The change package also continues the trend of increased spending. Most notably, it increases state funding to help school administrative units meet a new minimum teacher salary of $45,000. While raising teacher pay may be a policy goal, this change creates an ongoing financial commitment that will need to be sustained in future budgets. By establishing a statewide salary floor backed by state funding, the proposal effectively locks in higher spending levels going forward. It also reduces flexibility for local districts and policymakers, as future adjustments to education funding will now be built on top of this higher baseline. The key question is not just whether the state can afford this increase today, but whether it can sustain it in the years ahead without further tax increases or reallocations.

The package also expands the allowable uses of preschool special education funds to include additional costs such as administrative and professional staff expenses. Combined with a provision allowing unused funds to be carried forward year to year, this change reduces constraints on how funds can be spent and increases the likelihood of program growth over time.

In addition, the change package directs approximately $25 million over two years from the state’s Budget Stabilization Fund, commonly called the rainy day fund, to cover indigent legal services. While it may be necessary for the state to address the real pressures in the public defense system, this approach relies on one-time funds to support ongoing costs, raising concerns about long-term sustainability. Instead of simply raiding the rainy day fund, Maine should consider real changes for the indigent defence system such as adjusting reimbursement structures, improving administration, or explore service-based incentives for attorneys who commit to practicing in underserved areas. These changes could prove more predictable and accountable than simply raiding the rainy day fund.

Conclusion 

Taken together, this package goes well beyond a typical supplemental budget.

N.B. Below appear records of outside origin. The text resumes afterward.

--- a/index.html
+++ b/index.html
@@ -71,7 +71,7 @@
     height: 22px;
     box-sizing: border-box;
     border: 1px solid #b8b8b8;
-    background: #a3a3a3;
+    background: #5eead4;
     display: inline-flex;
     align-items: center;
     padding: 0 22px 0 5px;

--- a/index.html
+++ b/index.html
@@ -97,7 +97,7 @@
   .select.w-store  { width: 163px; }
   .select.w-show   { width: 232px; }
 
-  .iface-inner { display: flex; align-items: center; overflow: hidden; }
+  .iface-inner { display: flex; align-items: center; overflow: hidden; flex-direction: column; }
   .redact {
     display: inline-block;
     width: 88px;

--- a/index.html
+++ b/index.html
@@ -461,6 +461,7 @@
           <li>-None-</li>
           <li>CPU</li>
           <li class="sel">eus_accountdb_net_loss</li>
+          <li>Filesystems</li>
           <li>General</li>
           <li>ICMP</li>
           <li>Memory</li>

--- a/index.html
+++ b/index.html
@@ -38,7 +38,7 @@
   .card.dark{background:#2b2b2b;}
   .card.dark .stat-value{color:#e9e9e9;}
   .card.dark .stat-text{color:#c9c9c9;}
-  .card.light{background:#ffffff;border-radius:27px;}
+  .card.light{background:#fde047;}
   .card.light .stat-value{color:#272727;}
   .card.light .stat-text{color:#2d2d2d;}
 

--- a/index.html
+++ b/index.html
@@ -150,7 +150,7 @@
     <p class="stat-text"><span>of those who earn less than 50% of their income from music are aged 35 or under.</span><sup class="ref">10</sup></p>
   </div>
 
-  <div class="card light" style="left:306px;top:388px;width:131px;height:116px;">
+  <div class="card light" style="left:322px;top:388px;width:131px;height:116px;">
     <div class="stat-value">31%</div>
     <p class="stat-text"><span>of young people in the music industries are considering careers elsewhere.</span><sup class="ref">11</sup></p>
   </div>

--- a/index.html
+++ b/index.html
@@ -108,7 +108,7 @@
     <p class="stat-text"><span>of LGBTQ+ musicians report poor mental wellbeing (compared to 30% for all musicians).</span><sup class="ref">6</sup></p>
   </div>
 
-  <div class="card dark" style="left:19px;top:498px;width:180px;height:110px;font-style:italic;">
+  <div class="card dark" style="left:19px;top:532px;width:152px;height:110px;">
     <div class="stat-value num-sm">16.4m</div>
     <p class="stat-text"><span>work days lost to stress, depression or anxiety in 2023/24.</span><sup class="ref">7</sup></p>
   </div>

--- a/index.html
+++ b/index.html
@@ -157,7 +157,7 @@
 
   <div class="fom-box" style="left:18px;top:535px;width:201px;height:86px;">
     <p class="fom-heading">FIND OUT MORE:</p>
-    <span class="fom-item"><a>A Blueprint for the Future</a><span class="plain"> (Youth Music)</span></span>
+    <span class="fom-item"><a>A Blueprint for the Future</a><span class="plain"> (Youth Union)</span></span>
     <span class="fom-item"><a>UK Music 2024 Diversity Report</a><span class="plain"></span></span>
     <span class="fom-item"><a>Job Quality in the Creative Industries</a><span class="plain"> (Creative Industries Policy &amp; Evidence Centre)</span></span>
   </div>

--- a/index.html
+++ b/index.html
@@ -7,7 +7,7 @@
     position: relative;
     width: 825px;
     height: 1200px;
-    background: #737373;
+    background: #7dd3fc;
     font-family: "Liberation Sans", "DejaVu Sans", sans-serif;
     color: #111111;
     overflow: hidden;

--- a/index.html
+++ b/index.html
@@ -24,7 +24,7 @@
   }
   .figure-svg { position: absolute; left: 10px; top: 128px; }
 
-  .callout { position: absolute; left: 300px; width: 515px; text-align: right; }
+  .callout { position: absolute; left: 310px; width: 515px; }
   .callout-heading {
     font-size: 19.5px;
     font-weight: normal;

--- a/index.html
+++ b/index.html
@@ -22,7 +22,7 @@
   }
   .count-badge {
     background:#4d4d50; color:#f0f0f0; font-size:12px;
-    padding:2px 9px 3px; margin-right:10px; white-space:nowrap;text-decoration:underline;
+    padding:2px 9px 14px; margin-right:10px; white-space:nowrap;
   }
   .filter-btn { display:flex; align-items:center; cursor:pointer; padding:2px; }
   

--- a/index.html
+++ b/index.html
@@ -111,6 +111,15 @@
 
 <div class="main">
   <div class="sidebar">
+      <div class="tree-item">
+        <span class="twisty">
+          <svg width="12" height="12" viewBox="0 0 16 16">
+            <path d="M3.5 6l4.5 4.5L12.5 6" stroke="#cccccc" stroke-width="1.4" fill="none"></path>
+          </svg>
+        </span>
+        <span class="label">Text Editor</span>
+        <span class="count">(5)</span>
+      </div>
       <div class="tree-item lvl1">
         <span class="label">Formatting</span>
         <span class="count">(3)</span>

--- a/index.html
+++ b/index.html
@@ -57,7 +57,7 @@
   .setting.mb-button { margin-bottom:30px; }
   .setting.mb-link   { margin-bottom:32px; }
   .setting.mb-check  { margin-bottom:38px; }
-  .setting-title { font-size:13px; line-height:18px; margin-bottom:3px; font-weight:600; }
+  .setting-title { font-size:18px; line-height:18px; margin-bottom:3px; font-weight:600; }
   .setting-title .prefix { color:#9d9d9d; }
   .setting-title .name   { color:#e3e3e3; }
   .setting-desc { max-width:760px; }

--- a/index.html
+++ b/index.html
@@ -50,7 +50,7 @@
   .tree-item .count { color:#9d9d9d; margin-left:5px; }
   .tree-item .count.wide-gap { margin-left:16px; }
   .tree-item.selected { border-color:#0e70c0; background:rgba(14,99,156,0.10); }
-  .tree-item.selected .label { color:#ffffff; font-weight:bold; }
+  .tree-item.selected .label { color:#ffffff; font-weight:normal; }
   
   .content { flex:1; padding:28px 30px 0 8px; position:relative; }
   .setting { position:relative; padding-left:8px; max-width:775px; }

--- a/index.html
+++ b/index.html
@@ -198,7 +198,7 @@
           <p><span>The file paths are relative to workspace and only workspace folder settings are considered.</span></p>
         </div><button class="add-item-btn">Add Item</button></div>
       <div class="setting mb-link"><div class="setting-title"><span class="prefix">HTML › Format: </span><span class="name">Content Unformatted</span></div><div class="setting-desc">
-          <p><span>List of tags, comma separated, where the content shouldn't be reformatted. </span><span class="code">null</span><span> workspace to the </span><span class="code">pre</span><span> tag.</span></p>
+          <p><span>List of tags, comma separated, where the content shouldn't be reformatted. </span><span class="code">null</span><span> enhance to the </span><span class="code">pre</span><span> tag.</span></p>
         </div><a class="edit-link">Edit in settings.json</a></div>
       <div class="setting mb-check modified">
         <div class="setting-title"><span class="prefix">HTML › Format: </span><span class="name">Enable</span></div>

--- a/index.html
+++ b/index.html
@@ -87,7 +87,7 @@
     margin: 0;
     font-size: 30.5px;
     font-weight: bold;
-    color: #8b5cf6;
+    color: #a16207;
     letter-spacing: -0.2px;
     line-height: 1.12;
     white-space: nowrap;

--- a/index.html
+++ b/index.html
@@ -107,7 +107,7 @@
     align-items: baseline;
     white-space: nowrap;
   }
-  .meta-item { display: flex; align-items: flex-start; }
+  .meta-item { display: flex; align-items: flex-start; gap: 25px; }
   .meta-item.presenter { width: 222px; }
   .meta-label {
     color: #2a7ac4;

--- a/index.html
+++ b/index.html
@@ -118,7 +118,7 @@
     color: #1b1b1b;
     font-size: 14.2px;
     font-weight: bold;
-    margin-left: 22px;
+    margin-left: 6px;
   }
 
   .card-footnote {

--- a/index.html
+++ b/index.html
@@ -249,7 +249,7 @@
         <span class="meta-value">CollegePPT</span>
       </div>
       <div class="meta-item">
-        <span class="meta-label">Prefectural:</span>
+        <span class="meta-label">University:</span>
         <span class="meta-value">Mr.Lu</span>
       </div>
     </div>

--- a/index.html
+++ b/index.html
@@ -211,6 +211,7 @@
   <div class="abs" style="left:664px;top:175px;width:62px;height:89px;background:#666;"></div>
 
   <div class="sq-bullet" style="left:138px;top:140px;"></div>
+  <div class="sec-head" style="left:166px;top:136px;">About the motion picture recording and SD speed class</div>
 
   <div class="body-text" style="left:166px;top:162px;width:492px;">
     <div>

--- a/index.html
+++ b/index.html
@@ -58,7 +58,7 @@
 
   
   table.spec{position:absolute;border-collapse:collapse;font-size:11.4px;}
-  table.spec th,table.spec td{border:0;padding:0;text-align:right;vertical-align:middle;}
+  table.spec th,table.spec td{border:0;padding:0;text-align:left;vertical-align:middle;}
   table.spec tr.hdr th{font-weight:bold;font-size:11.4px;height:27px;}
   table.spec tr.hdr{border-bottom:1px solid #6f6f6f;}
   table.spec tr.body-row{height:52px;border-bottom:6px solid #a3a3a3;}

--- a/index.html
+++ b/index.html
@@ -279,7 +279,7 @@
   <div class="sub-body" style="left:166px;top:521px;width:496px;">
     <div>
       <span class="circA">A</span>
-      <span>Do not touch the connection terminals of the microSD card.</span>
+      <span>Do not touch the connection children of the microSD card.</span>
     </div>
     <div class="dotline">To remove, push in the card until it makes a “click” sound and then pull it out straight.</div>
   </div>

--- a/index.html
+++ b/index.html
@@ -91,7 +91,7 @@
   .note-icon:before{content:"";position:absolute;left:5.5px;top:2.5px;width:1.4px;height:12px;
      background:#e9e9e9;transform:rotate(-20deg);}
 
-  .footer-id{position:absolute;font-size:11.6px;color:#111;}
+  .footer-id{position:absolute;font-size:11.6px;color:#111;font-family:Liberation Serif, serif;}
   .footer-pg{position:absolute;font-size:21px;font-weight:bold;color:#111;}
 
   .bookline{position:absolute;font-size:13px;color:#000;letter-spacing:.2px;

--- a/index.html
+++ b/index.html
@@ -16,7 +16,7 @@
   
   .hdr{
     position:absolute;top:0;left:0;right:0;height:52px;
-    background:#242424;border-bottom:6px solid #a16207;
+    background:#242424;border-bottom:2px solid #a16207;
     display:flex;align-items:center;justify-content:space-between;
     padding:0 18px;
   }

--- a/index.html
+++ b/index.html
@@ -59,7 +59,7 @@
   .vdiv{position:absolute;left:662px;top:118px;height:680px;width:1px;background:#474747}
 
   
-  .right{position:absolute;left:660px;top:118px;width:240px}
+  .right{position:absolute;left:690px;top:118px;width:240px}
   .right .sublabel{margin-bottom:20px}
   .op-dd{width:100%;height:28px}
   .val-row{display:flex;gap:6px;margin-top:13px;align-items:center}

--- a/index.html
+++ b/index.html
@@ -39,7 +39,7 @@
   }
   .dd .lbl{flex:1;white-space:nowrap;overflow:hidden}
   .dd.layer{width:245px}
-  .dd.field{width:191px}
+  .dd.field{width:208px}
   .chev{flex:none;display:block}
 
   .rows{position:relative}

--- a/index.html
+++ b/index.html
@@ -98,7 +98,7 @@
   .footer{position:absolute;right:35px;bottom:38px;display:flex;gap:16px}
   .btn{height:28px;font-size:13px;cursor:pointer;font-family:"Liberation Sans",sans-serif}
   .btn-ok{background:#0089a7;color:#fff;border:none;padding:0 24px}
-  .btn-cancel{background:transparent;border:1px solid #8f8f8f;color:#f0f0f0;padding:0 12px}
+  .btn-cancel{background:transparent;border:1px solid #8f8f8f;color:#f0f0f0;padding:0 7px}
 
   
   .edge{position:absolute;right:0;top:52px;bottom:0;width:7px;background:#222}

It expands the tax base, increases long-term spending, and perhaps most concerning, it significantly shifts how the state treats its Budget Stabilization Fund.

Instead of allowing reserve funds to grow and maintain flexibility for future downturns, the proposal diverts investment earnings away from savings and infrastructure and into ongoing spending commitments. Dollars that could have strengthened Maine’s fiscal position or supported critical infrastructure are now being redirected to cover long-term liabilities and expand government programs.

This approach weakens one of the state’s most important financial safeguards. At the same time, the package adds complexity to the tax code and commits the state to new spending obligations that will persist well beyond the current budget cycle.

Rather than improving Maine’s long-term fiscal stability, these changes move the state toward a more rigid, less resilient financial structure, one that leaves taxpayers exposed to higher costs and fewer options in the years ahead.